Interior Secretary Deb Haaland in a press release at the beginning of this month said the federal administration must take swift and decisive action. It is required to protect the Colorado River System and all those who rely on it.

The seven states are bound by a 100-year-old agreement for the distribution of Colorado River water. But, that agreement is under strain due to the worst drought in 1,200 years. Climate change caused heavy drought in the region.

100 year ago no one could assume water cuts due to shortages

The contract assumed a century ago that the river could provide 20 million acre-feet of water per year. The river’s actual flow over the last two decades has averaged 12.5 million acre-feet. It gave state water managers more rights on paper than actual river water.

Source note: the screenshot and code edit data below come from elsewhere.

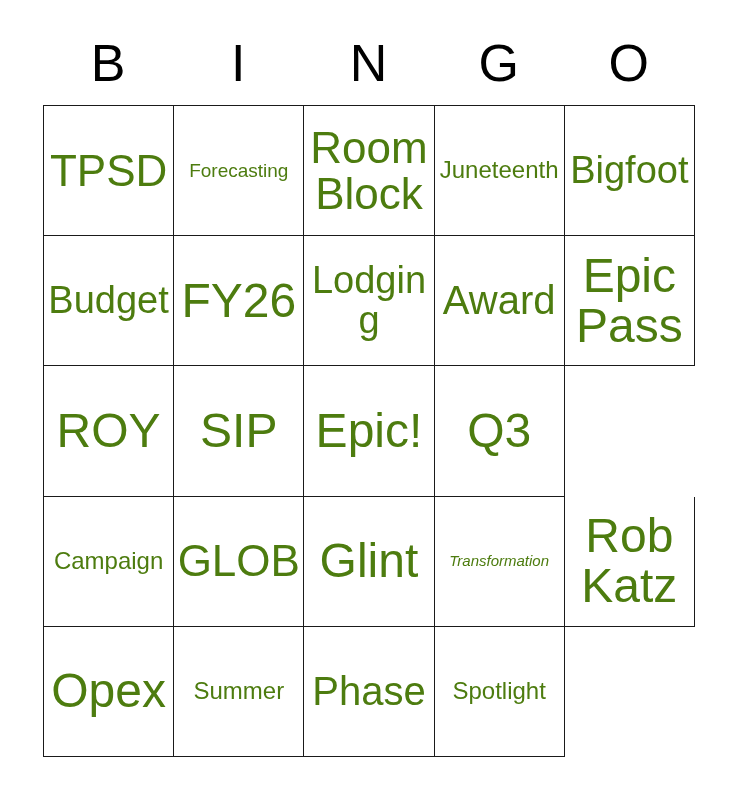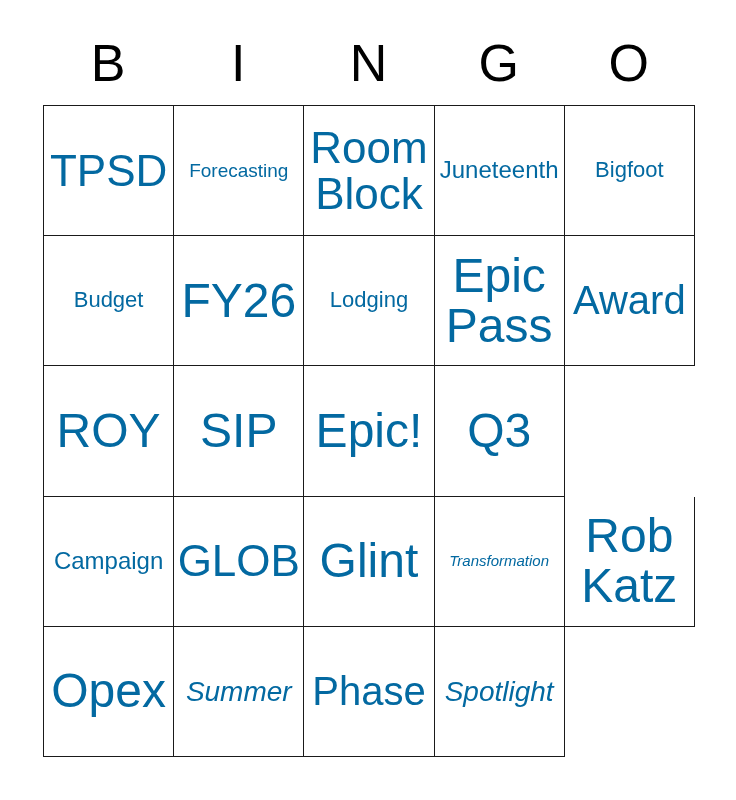"TPSD" .cell-text { color: #0369a1 -> #4d7c0f }
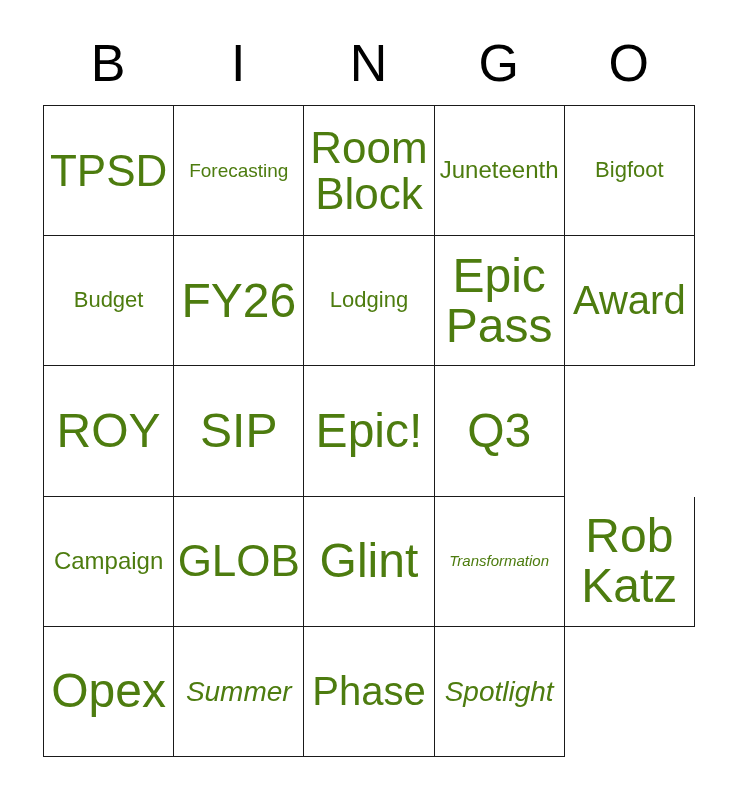"Bigfoot" .fs-m { font-size: 22px -> 38px }
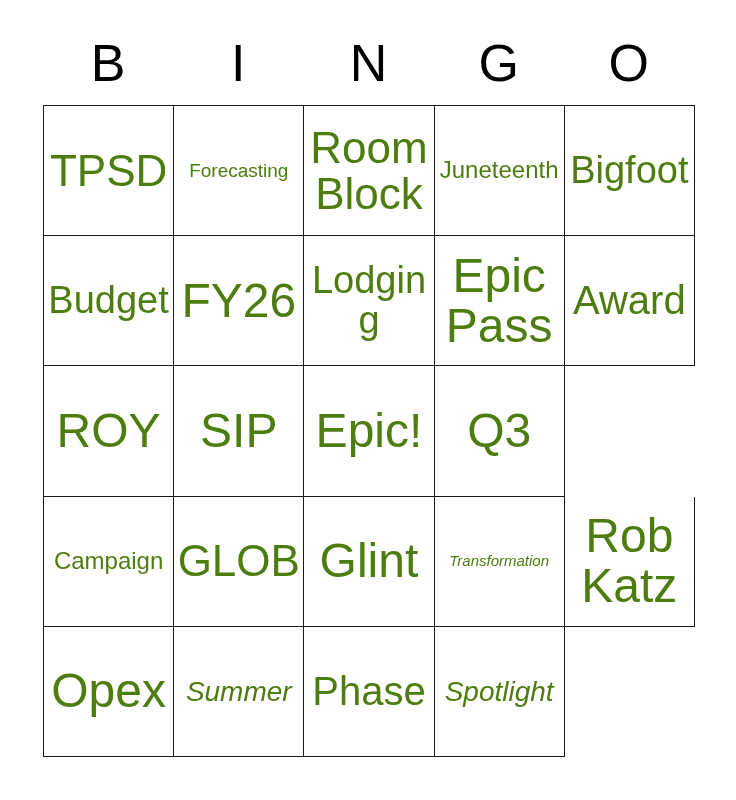"Epic Pass" div.cell { order: before "Award" -> after "Award" }
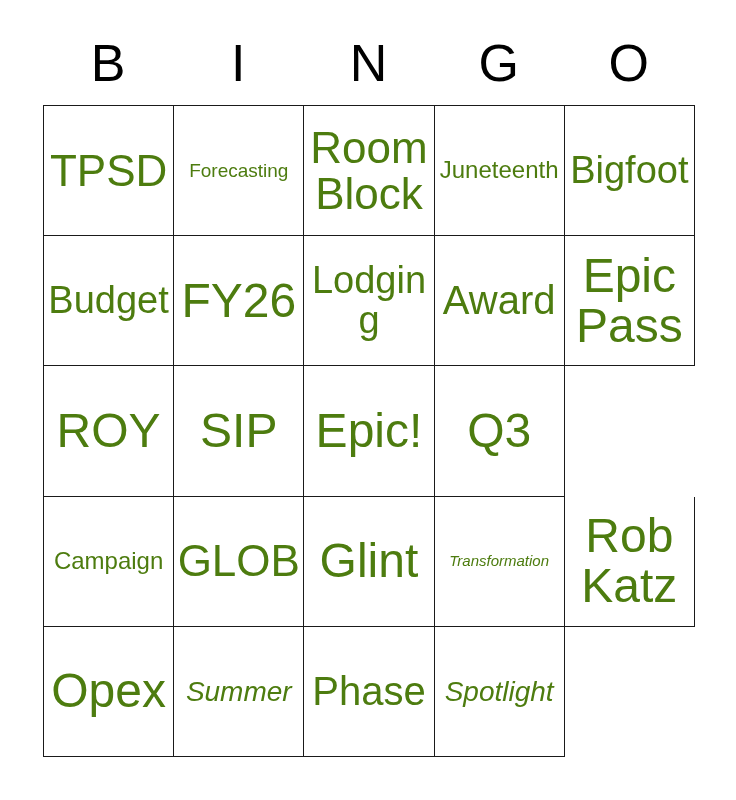"Summer" .fs-s { font-size: 28px -> 24px; font-style: italic -> none }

According to the notice issued previously in November, one of the options under consideration is reducing the amount of water set aside for consumption in the 2023/24 water year by the three states of the Lower Basin which include California, Arizona, and Nevada.

The Upper Basin states of Colorado, New Mexico, Utah, and Wyoming would be exempt for the time being. But they will still participate in negotiations to reduce usage by an unprecedented 15% to 30%.

Reducing water release from Hoover Dam is possible

Other possible solutions include changing the operations of Hoover Dam, which forms Lake Mead. Lake Mead is the country’s largest reservoir. It means reducing the amount of water released from Glen Canyon Dam, which forms Lake Powell, the country’s second-largest reservoir.

Lake Mead at the beginning of this November was 29% full and Lake Powell was 24% full. They will be unable to generate hydroelectric power for millions in the west if they fall much lower.